*What you should do*
What are the lines from the one containing "20 Nov 2024: 1.365 -> none" through the last line of the records below? Return them exactly, leaving out pictures.

*** Extracted entries ***

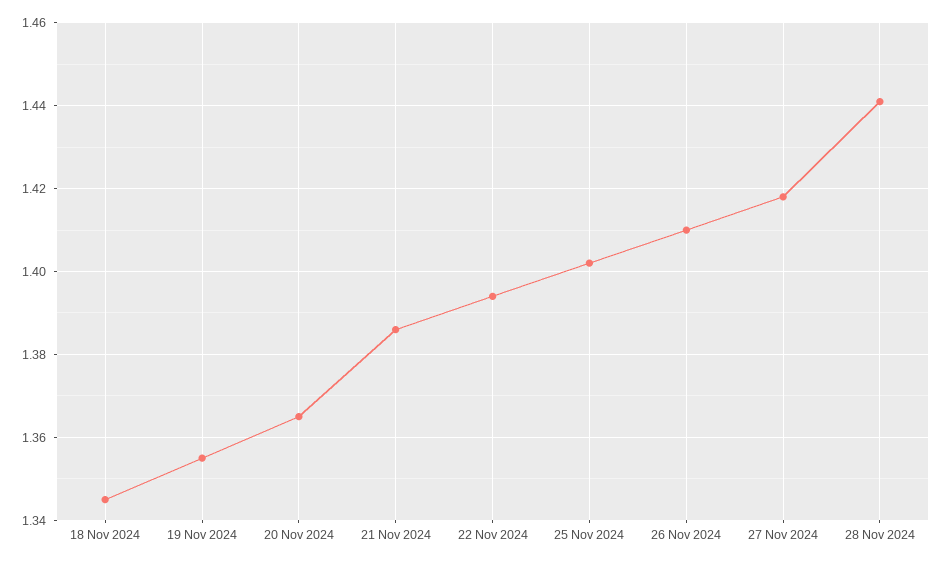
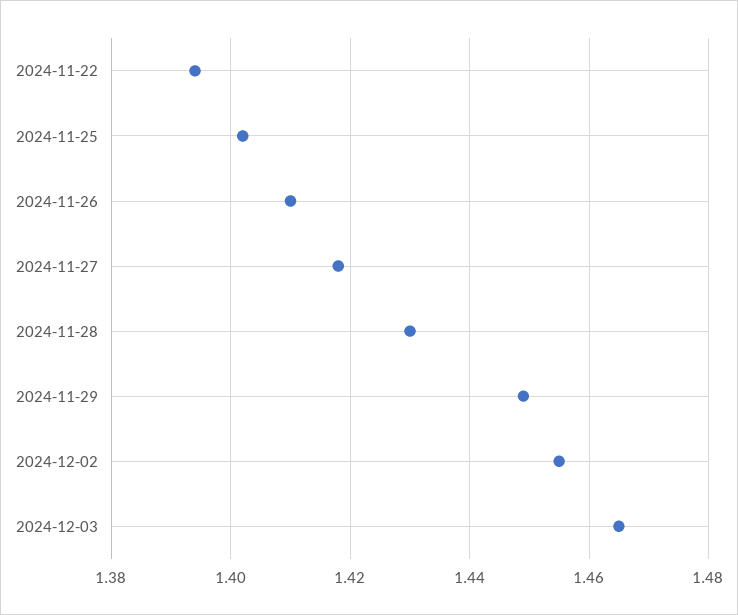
18 Nov 2024: 1.345 -> none
19 Nov 2024: 1.355 -> none
20 Nov 2024: 1.365 -> none
21 Nov 2024: 1.385 -> none
28 Nov 2024: 1.44 -> 1.43
2024-11-29: none -> 1.45
2024-12-02: none -> 1.455
2024-12-03: none -> 1.465

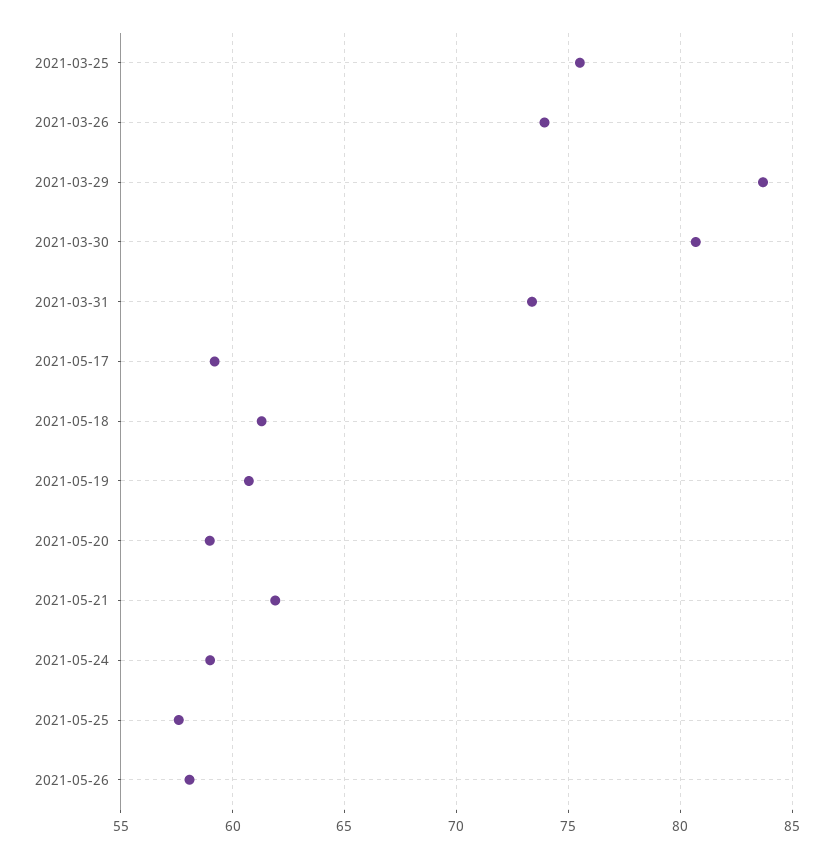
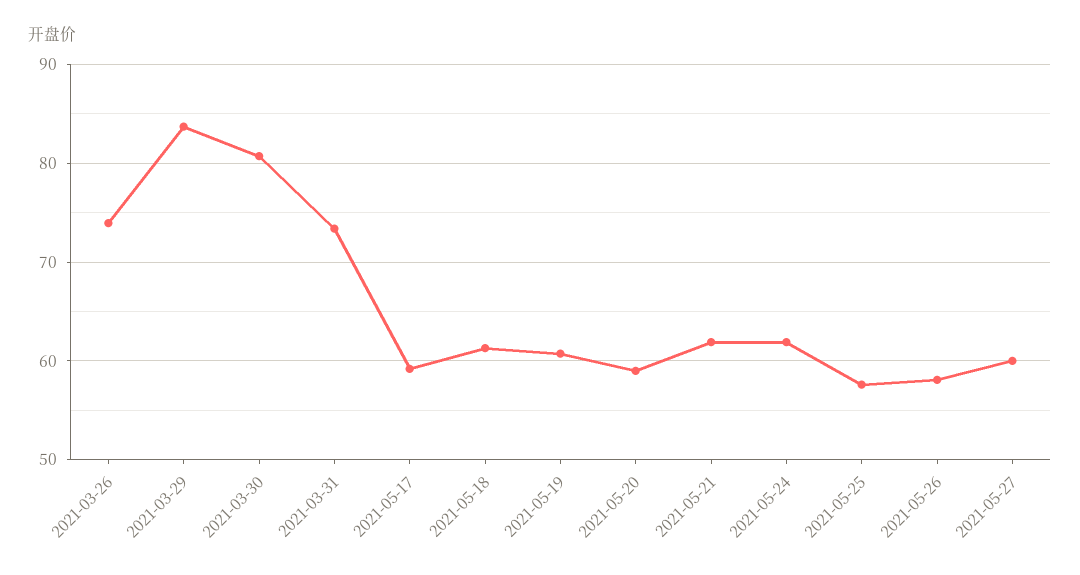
2021-03-25: 75.5 -> none
2021-05-24: 59 -> 62
2021-05-27: none -> 60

*** End of Extracted entries ***

*Solved problem*
20 Nov 2024: 1.365 -> none
21 Nov 2024: 1.385 -> none
28 Nov 2024: 1.44 -> 1.43
2024-11-29: none -> 1.45
2024-12-02: none -> 1.455
2024-12-03: none -> 1.465

2021-03-25: 75.5 -> none
2021-05-24: 59 -> 62
2021-05-27: none -> 60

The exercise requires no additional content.